Computation and Language
Codebooks -- documents that operationalize concepts and outline annotation procedures -- are used almost universally by social scientists when coding political texts. To code these texts automatically, researchers are increasing turning to generative large language models (LLMs). However, there is limited empirical evidence on whether "off-the-shelf" LLMs faithfully follow real-world codebook operationalizations and measure complex political constructs with sufficient accuracy. To address this, we gather and curate three real-world political science codebooks -- covering protest events, political violence and manifestos -- along with their unstructured texts and human labels.
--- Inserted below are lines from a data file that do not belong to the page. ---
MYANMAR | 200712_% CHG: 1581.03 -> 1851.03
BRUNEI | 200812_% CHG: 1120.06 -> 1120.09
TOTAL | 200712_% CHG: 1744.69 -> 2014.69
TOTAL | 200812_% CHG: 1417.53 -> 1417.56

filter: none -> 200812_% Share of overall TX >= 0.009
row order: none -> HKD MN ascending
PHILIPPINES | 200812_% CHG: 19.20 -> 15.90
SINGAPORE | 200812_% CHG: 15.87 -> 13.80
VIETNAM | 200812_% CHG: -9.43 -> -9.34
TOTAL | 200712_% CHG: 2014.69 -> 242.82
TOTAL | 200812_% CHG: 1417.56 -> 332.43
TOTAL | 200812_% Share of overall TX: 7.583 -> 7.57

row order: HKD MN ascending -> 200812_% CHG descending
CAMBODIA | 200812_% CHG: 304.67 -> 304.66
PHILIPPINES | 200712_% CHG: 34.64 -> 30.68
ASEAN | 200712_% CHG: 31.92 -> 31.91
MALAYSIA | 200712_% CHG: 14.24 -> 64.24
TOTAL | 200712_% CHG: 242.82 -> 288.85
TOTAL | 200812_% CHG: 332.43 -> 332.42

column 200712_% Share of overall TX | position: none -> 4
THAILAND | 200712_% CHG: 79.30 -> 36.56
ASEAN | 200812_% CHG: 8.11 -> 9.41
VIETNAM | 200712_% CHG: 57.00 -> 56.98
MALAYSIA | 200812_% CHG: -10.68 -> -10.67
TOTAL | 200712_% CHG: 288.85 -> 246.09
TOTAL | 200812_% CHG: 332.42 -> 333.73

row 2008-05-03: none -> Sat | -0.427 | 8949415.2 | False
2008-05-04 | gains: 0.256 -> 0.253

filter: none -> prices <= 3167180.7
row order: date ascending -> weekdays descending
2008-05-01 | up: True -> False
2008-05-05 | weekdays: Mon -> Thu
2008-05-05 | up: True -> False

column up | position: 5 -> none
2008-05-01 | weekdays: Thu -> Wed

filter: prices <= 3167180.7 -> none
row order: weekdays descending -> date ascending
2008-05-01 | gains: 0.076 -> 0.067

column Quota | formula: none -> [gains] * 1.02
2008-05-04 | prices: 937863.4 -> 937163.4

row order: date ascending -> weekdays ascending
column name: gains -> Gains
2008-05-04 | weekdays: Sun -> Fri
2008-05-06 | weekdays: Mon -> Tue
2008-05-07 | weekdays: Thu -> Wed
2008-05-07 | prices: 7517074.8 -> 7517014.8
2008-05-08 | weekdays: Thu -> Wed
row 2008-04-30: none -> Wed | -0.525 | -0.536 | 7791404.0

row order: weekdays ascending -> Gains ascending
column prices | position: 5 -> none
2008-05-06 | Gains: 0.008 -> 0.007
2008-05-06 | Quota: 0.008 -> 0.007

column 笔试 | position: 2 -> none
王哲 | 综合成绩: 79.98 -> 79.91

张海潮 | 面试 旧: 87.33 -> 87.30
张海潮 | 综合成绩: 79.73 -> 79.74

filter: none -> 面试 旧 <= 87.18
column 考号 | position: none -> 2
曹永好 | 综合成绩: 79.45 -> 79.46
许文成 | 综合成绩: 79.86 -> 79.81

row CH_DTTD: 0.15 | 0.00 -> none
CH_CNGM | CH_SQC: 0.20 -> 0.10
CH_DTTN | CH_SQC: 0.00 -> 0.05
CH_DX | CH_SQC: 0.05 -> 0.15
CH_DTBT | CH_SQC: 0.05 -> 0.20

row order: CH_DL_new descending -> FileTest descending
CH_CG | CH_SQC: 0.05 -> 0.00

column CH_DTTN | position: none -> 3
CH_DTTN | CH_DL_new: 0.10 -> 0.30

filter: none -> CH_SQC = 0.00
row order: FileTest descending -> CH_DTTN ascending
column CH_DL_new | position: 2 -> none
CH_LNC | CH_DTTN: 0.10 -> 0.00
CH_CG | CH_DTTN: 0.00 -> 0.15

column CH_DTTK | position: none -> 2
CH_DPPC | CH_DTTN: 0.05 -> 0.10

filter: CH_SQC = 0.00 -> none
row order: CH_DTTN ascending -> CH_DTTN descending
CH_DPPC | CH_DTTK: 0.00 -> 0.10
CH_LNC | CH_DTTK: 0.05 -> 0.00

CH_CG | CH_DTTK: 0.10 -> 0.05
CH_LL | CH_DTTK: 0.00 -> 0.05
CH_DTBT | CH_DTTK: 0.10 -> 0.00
We also propose a five-stage framework for codebook-LLM measurement: preparing a codebook for both humans and LLMs, testing LLMs' basic capabilities on a codebook, evaluating zero-shot measurement accuracy (i.e. off-the-shelf performance), analyzing errors, and further (parameter-efficient) supervised training of LLMs. We provide an empirical demonstration of this framework using our three codebook datasets and several pretrained 7-12 billion open-weight LLMs. We find current open-weight LLMs have limitations in following codebooks zero-shot, but that supervised instruction tuning can substantially improve performance. Rather than suggesting the "best" LLM, our contribution lies in our codebook datasets, evaluation framework, and guidance for applied researchers who wish to implement their own codebook-LLM measurement projects.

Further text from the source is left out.